Her answer came in tears and ragged sobs that echoed round the gymnasium. She didn’t know, she really, really didn’t know. She’d told the old Frenchman this already but he refused to believe her. Malika’s voice was broken, helpless.
Dark circles surrounded her sunken eyes, her right thumb jutted at an obscene angle and all the fingernails from one hand had been ripped out. Excrement smeared the inside of one thigh. As well as shaving her head, the Frenchman had taken all her body hair and what was left looke
d like bruised meat.
He was crying too, Moz realized. A knot in his stomach as tight as any that might have bound his own hands.

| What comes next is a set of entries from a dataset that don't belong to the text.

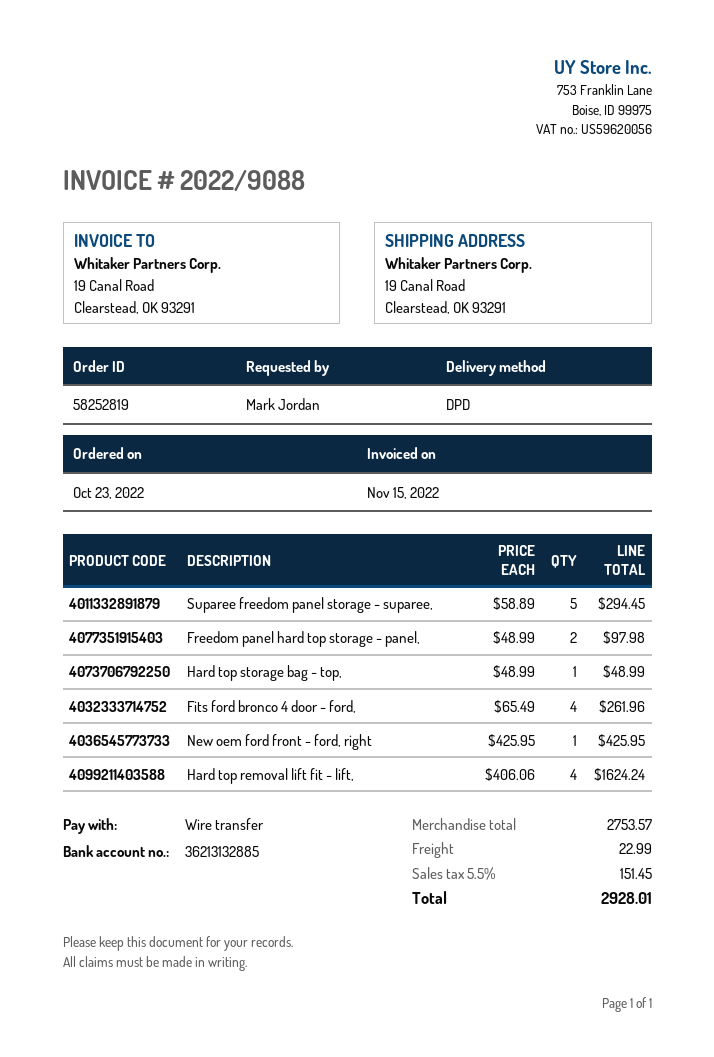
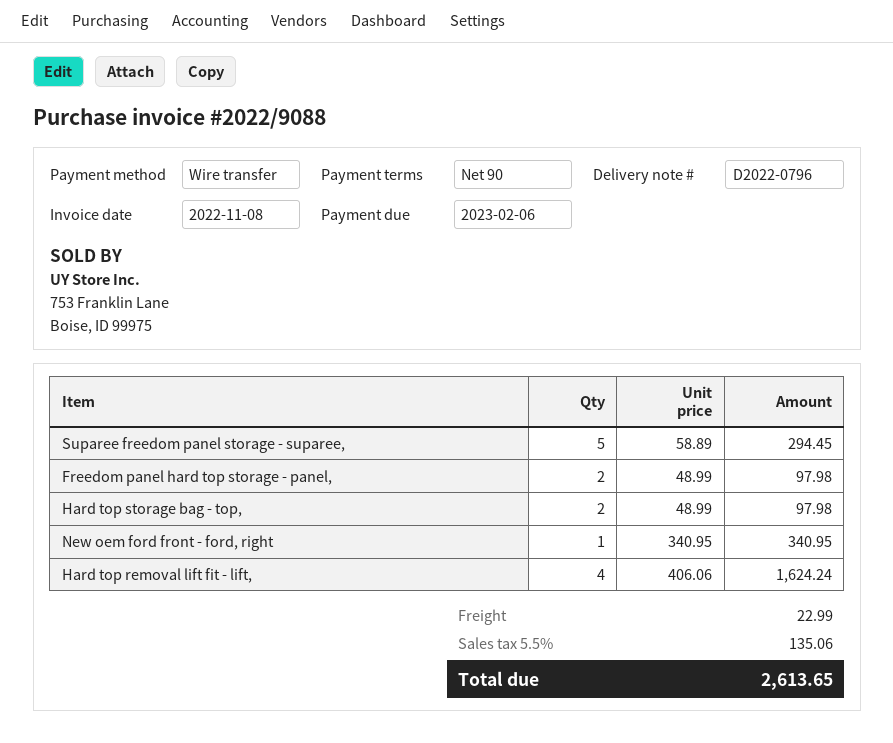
invoice date: 2022-11-15 -> 2022-11-08
Hard top storage bag - top,: 1 x 48.99 = 48.99 -> 2 x 48.99 = 97.98
Fits ford bronco 4 door - ford,: 4 x 65.49 = 261.96 -> none
New oem ford front - ford, right: 1 x 425.95 = 425.95 -> 1 x 340.95 = 340.95
tax: 5.5% = 151.45 -> 5.5% = 135.06
total: 2928.01 -> 2613.65

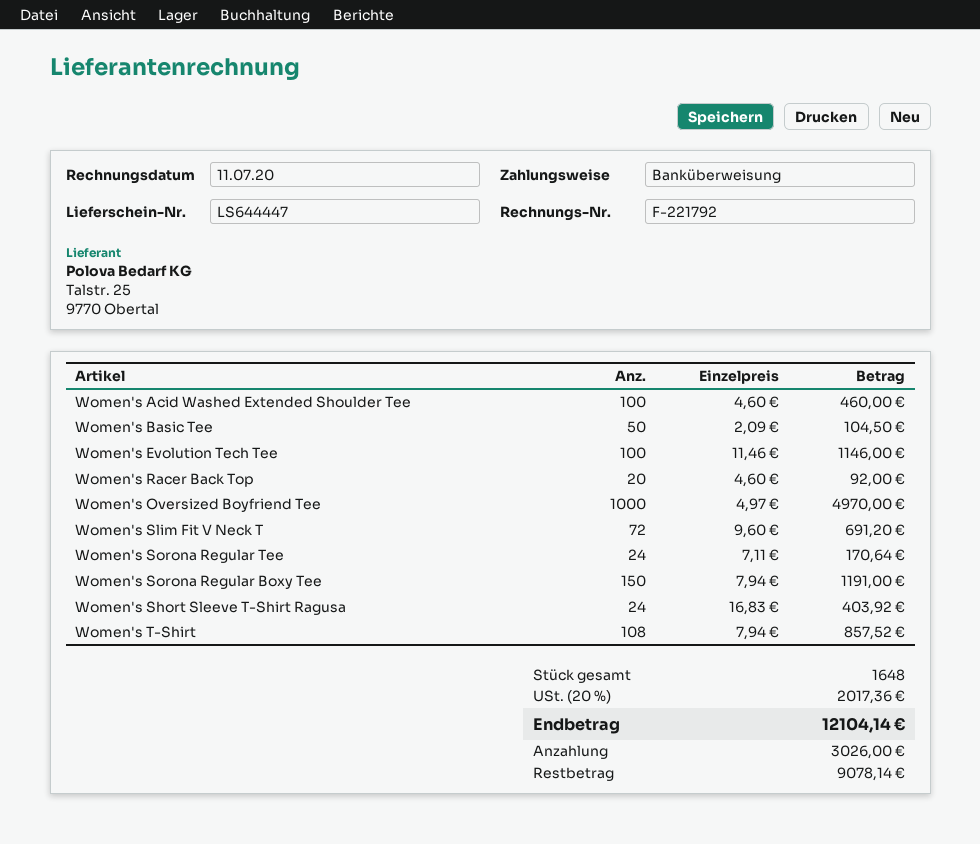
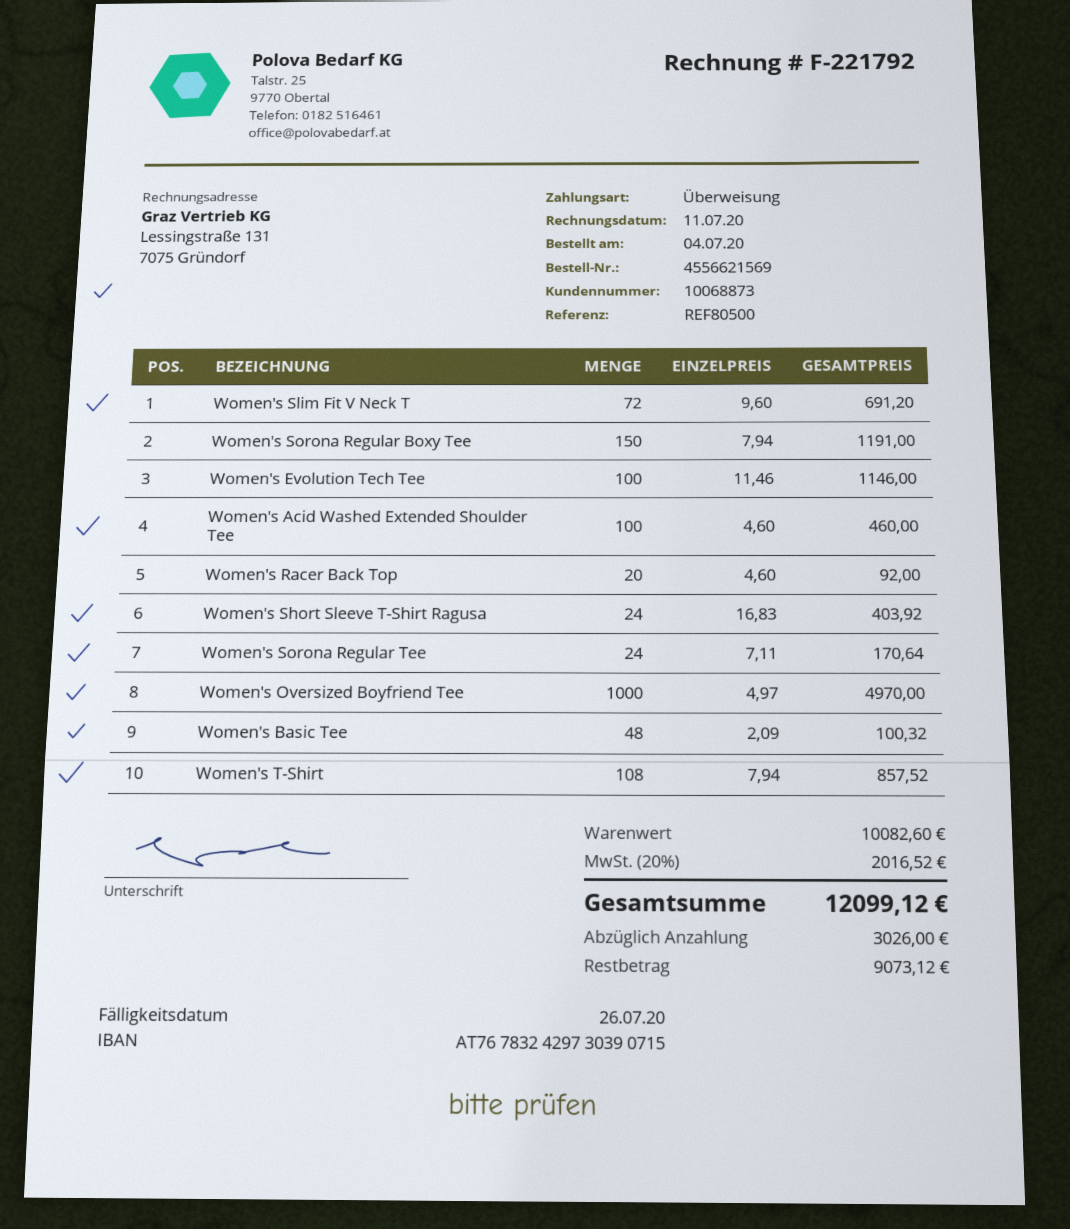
Women's Basic Tee: 50 x 2.09 = 104.50 -> 48 x 2.09 = 100.32
tax: 20% = 2017.36 -> 20% = 2016.52
total: 12104.14 -> 12099.12
balance: 9078.14 -> 9073.12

“What do they think you’ve done?”
Malika was sobbing so hard and was so busy clinging to him that she couldn’t answer. And by the time she could, Moz had worked it out for himself. They thought she was Polisario. That was why Major Abbas had asked him what he knew about the bombing in the Nouvelle Ville.

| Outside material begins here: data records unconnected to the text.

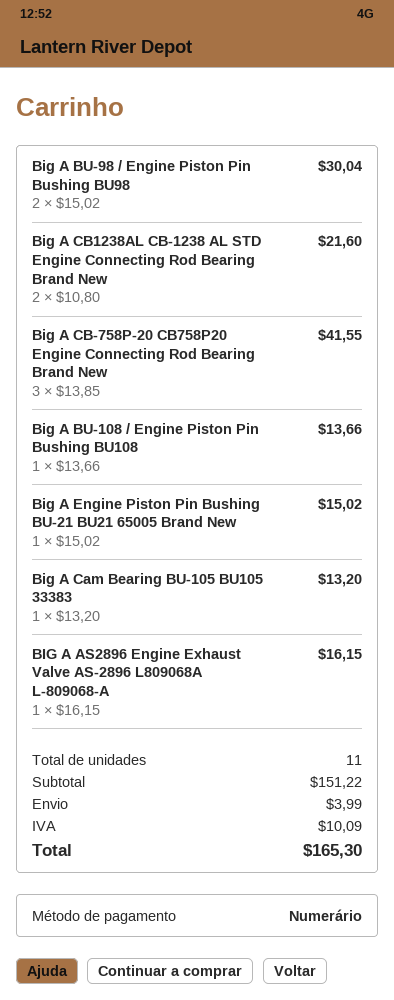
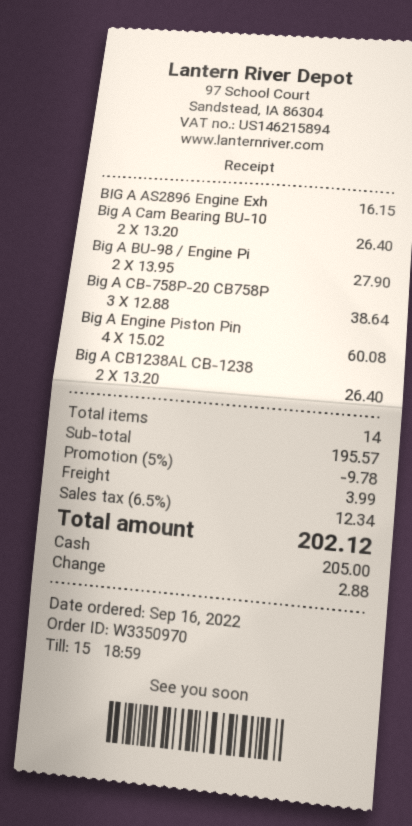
Big A BU-98 / Engine Piston Pin Bushing BU98: 2 x 15.02 = 30.04 -> 2 x 13.95 = 27.90
Big A CB1238AL CB-1238 AL STD Engine Connecting Rod Bearing Brand New: 2 x 10.80 = 21.60 -> 2 x 13.20 = 26.40
Big A CB-758P-20 CB758P20 Engine Connecting Rod Bearing Brand New: 3 x 13.85 = 41.55 -> 3 x 12.88 = 38.64
Big A BU-108 / Engine Piston Pin Bushing BU108: 1 x 13.66 = 13.66 -> none
Big A Engine Piston Pin Bushing BU-21 BU21 65005 Brand New: 1 x 15.02 = 15.02 -> 4 x 15.02 = 60.08
Big A Cam Bearing BU-105 BU105 33383: 1 x 13.20 = 13.20 -> 2 x 13.20 = 26.40
total quantity: 11 -> 14
subtotal: 151.22 -> 195.57
discount: none -> 5% = 9.78
tax: 10.09 -> 12.34
total: 165.30 -> 202.12

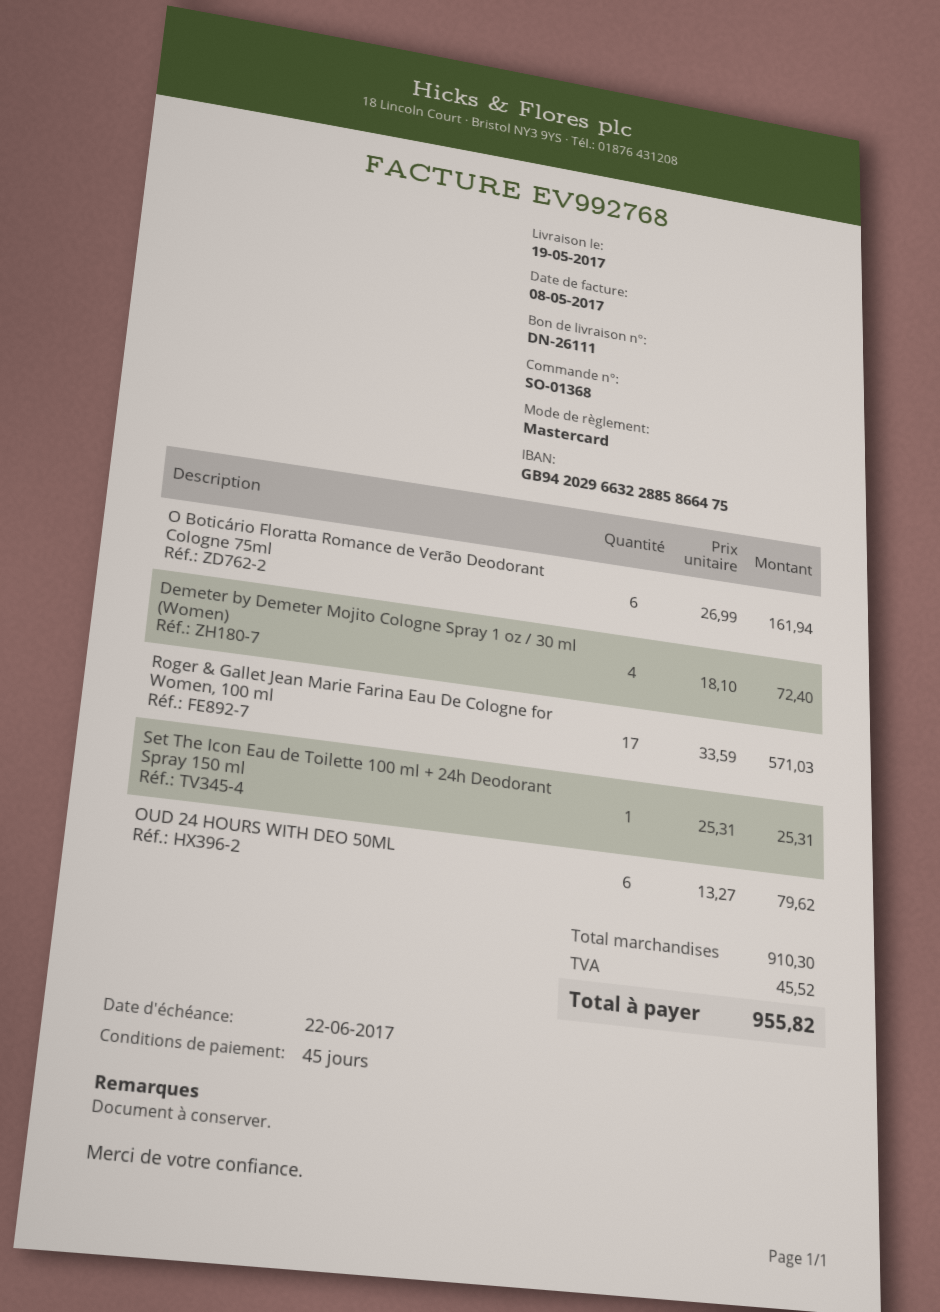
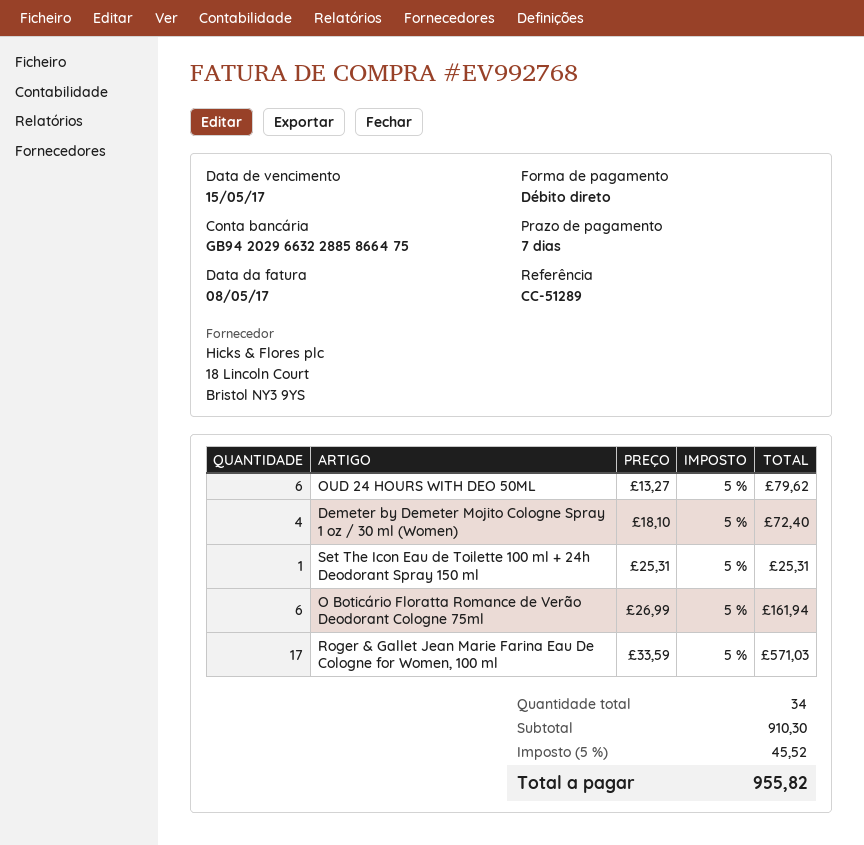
payment terms: 45 days -> 7 days
due date: 2017-06-22 -> 2017-05-15
payment method: Mastercard -> direct debit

“I said we were together,” Malika said. “I know I shouldn’t but he wouldn’t stop.” Her words were barely audible, as if whispering could lessen the horror of what had happened. “He just wouldn’t…”

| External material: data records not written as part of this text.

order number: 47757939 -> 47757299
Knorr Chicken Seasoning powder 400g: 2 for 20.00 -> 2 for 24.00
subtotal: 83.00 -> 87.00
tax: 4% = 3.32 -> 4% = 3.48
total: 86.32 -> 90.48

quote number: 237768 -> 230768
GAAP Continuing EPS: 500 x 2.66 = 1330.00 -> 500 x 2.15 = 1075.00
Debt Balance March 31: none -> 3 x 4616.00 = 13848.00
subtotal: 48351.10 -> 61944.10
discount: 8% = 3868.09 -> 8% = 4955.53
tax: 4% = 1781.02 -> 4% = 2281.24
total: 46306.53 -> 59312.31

And as Moz knelt in front of her, he understood that he was a coward, whatever Malika thought.
“What exactly did they ask?”
Jagged sobs were his answer.
“You must tell me,” Moz insisted.
“The bomb,” Malika said. “They wanted to know where I got the explosives.”
“You?”
“Me,” Malika said bleakly. “I made it and planted it.”
“Who said so?”
“I did,” said Malika. “When I signed his bit of paper.”
“That’s what it said?”
“That’s what the Frenchman said it said,” she replied.
“But you don’t know?”
“No.” Her shrug was tiny. “They wouldn’t let me read it.”
“This man,” said Moz. “He was definitely French?” Moz felt sick to the bottom of his stomach.
“Yes,” she said. “An advisor.”
“Why do they say you planted the bomb?”
“I don’t know,” said Malika. “That’s a secret so they won’t tell me. There was someone else,” she added. “An American or English. Only he left because he didn’t like what the others were about to do.”
It was a question that had to be asked, until the desolation in Malika’s haunted amber eyes persuaded Moz that it didn’t have to be asked after all.
“So,” said the Frenchman, “it’s true. You really are an informer.” They faced each other across the cheap linoleum and Claude de Greuze seemed vaguely amused by something.